**WORK ORDER:** When you transcribe the entries below, keep the wording exact and omit the pictures.

**DATA TO EXAMINE:**
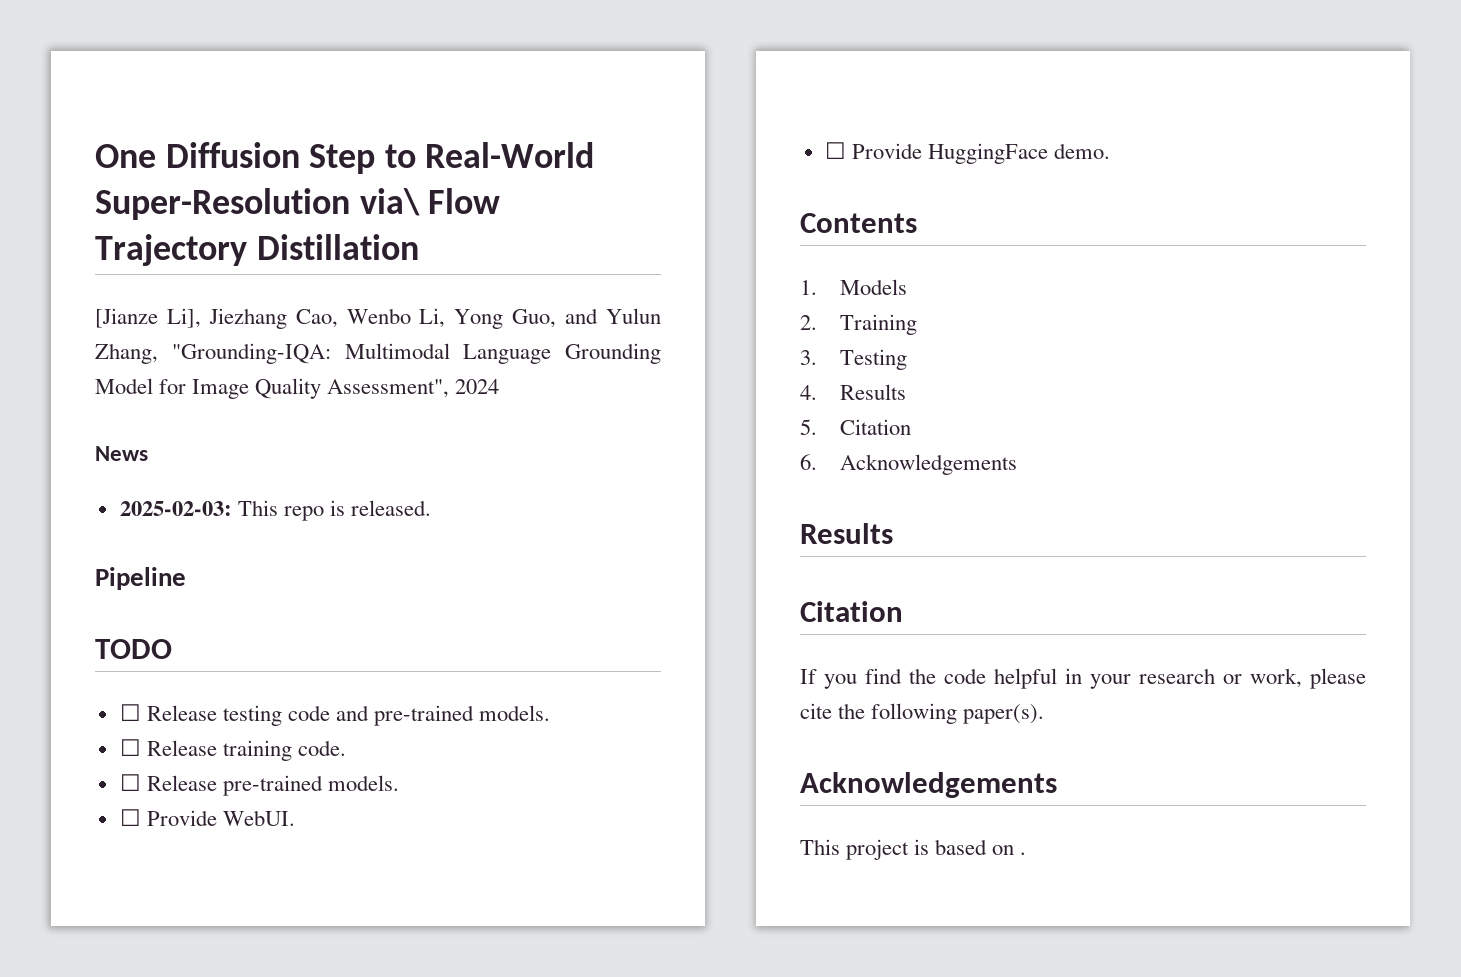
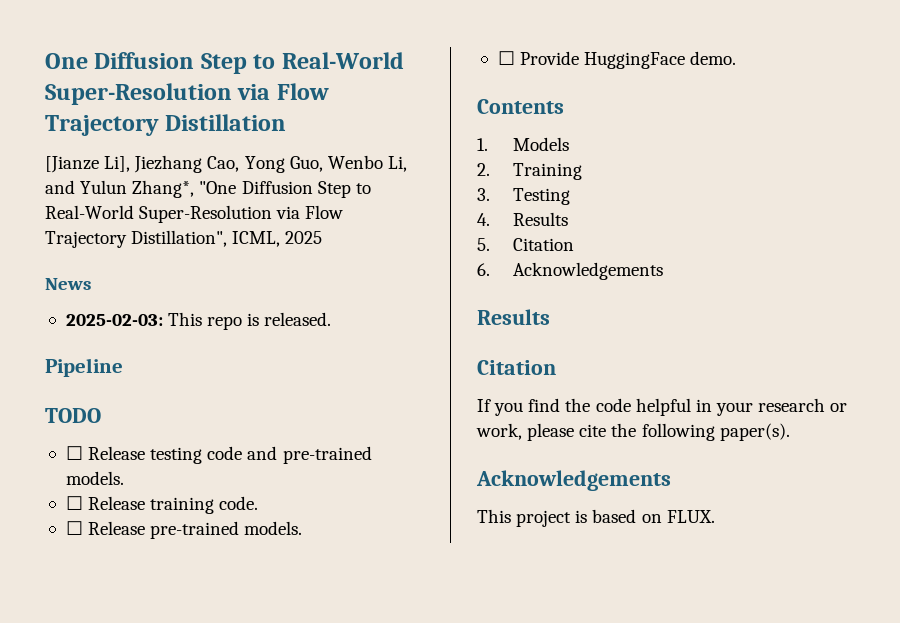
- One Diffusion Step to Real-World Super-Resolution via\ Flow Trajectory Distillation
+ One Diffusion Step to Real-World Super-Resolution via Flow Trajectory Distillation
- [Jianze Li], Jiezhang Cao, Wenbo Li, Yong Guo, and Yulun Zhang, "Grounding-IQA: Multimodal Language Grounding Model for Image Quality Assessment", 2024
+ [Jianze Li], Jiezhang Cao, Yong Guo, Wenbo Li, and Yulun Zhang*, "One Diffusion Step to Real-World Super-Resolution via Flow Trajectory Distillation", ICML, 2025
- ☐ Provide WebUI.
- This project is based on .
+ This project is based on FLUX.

**ANSWER FOR THIS EXERCISE:**
- One Diffusion Step to Real-World Super-Resolution via\ Flow Trajectory Distillation
+ One Diffusion Step to Real-World Super-Resolution via Flow Trajectory Distillation
- [Jianze Li], Jiezhang Cao, Wenbo Li, Yong Guo, and Yulun Zhang, "Grounding-IQA: Multimodal Language Grounding Model for Image Quality Assessment", 2024
+ [Jianze Li], Jiezhang Cao, Yong Guo, Wenbo Li, and Yulun Zhang*, "One Diffusion Step to Real-World Super-Resolution via Flow Trajectory Distillation", ICML, 2025
- ☐ Provide WebUI.
- This project is based on .
+ This project is based on FLUX.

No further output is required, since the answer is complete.